On these rides, your heart pounds for a couple minutes at the most. Then what?
You go back in line, perhaps to a different ride, in search of the next thrill.
Maybe you will be thrilled again; maybe not.
And at the end of the day, real life continues. If you have a job or are in school, you go back to "Adam's curse".
After a while on the theme park circuit, rides that once seemed amazing become average. After enough time on Screamscape and YouTube, I decided that most parks were only worth the trip if they had roller coasters by B&M or Intamin (or GCI or Gravity Group, and so on).
But at the end of the day, men are only men.
They cannot build true euphoria from wood and steel - or from food, from drink, or from drugs. They work with created things that they could not create.
Their creations can bring excitement, but not joy.
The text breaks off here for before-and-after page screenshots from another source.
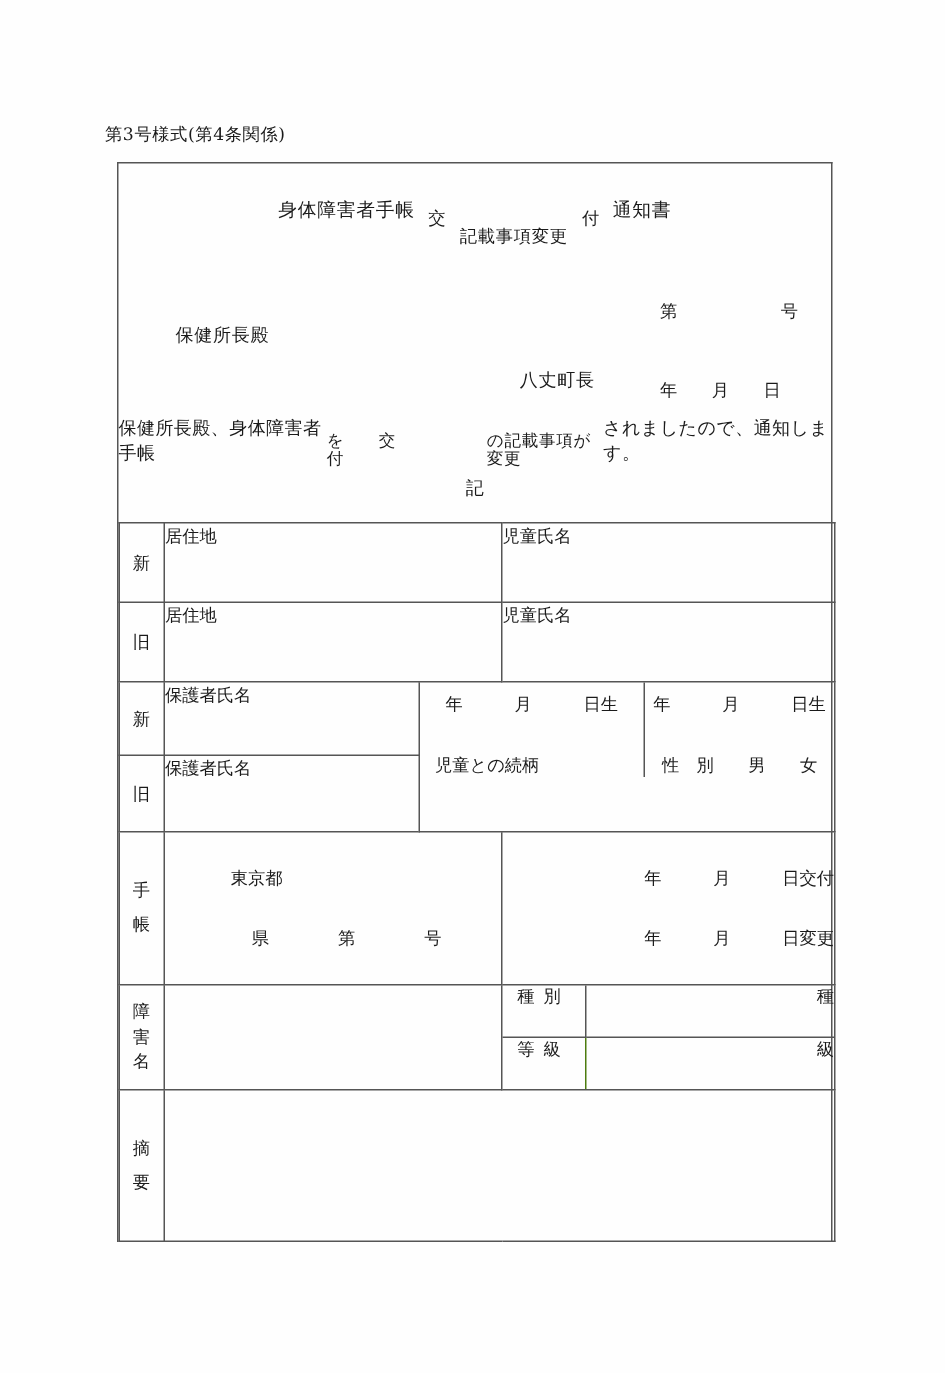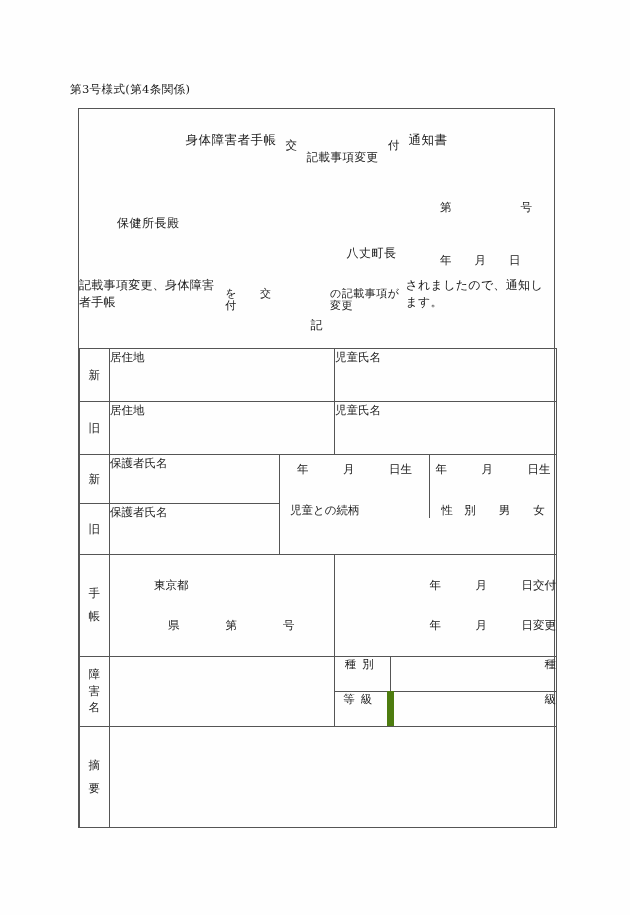--- a/index.html
+++ b/index.html
@@ -231,7 +231,7 @@
       <div class="issuer">八丈町長</div>
 
       <div class="body-line">
-        <span class="lead">記載事項変更、身体障害者手帳</span>
+        <span class="lead">保健所長殿、身体障害者手帳</span>
         <span class="body-stack">
           <span class="up">を　　交　　付</span>
           <span class="lo">の記載事項が変更</span>

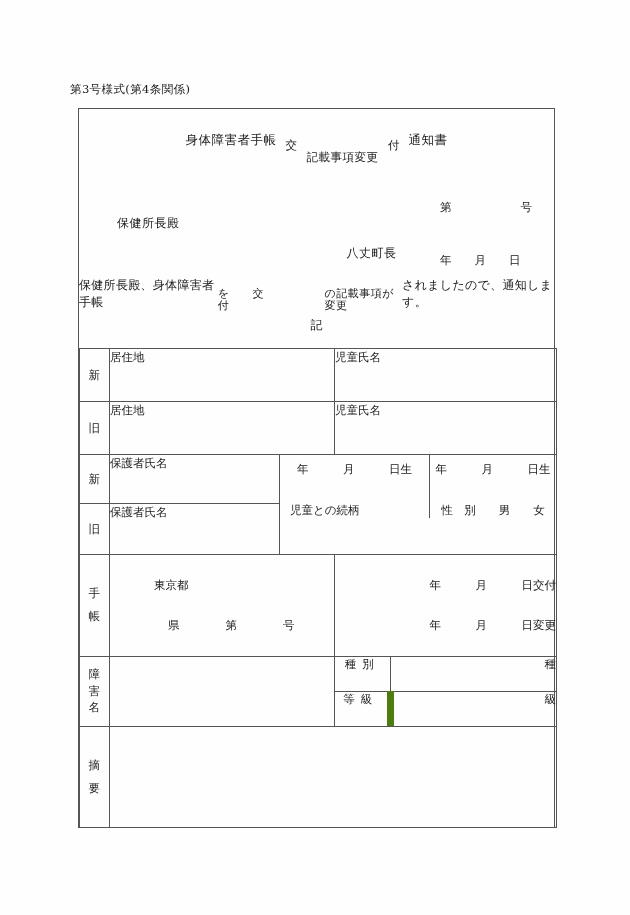--- a/index.html
+++ b/index.html
@@ -351,7 +351,7 @@
                   <td class="sub-val" style="border:none; border-bottom:1px solid #555;">種</td>
                 </tr>
                 <tr>
-                  <td class="sub-lbl" style="height:34px; border:none; border-right:7px solid #4d7c0f;">等級</td>
+                  <td class="sub-lbl" style="height:34px; border:none; border-right:1px solid #4d7c0f;">等級</td>
                   <td class="sub-val" style="border:none;">級</td>
                 </tr>
               </tbody>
They can make the heart beat faster; they can cause people to make much of them. They can give people rest from their everyday labors – for a day.
Meanwhile, their souls could be starving.
And it has been this way since the Fall: the "broken cistern". Before they sinned, Adam and Eve had direct communion with Very God of Very God - the Inventor of Euphoria - the God whose Son, Jesus, holds each atom of the universe together and does not consider it to be work! Eden was perfect, untainted by the curse of sin that continues to plague the whole world to this day. The relationship between Adam and Eve and God before the Fall must have been amazing. Why would they trade it for a piece of fruit?
I also thought of trust. At Cedar Point, I thought I was going to fly off of Wicked Twister when I was sitting in the front. I was really trusting in that brake at the top to keep me from flying off and ending up falling 215+ feet to the ground, dead. On Millennium Force, I was trusting in an imperfect lift hill to not cause the train to get stuck at its 310-foot-high summit almost directly above a deep lake. And I had a healthy respect for that 300-foot drop.
Is that not like the picture we should have of the fear of God? That this cliche that we "can't live without Him" is not just a saying, but very much a reality for any believer? Do we not trust Him more than a brake, a cable, or the tests of engineers? A ride gone wrong could kill the body in a largely wasted death. We need to trust Him as the Protector of our souls, which have a far higher value than the bodies we occupy during our earthly lives.
And we trust Him not only for the eternal things, but also for the details of life: from big decisions to the vital signs of life. I continue to breathe because God has willed to give me breath. He could take it from me any second. So if I try to get through the day on my own strength, how then can I live?
Lord, do not let these rides grow dull to me. They remind me of how to express joy and passion. But You must thrill my soul to a level many times beyond that of these playthings of mankind, and give it rest and peace and satisfaction and contentment in who You are and what You have given me. It must all go back to You.
"Joy exalts what we rejoice in. If we rejoice in revenge, then we exalt the value of revenge. ... [This is] clearly sinful. But what about innocent pleasures? If we rejoice in a beautiful sunrise, what do we exalt? The sunrise? Or the Creator of the sunrise? Or both? And what makes the difference in our hearts and minds?"
- John Piper, When I Don't Desire God: How to Fight for Joy.
"He [Christ] is the image of the invisible God, the firstborn over all creation. For by Him all things were created: things in heaven and on earth, visible and invisible, whether thrones or powers or rulers or authorities; all things were created by Him and for Him. He is before all things, and by Him all things hold together."
- Colossians 1:15-17 (NIV)
Its funny how God can use something as simple as a roller coaster ride to remind us that, what we try to make in terms of excitement cannot compare to the joy found in him. Roller coaster rides serve the purpose of stimulating our senses and to give us a rush. But we are only alive in Christ. We go day after day seeking purpose, and many do it through "things". But if we seek the master, then those "things" do not hold the key to happiness but we depend on the very one who created joy and who gives it. Without him, we are aimless. So I like how you brought out the truth by using such metaphoric language.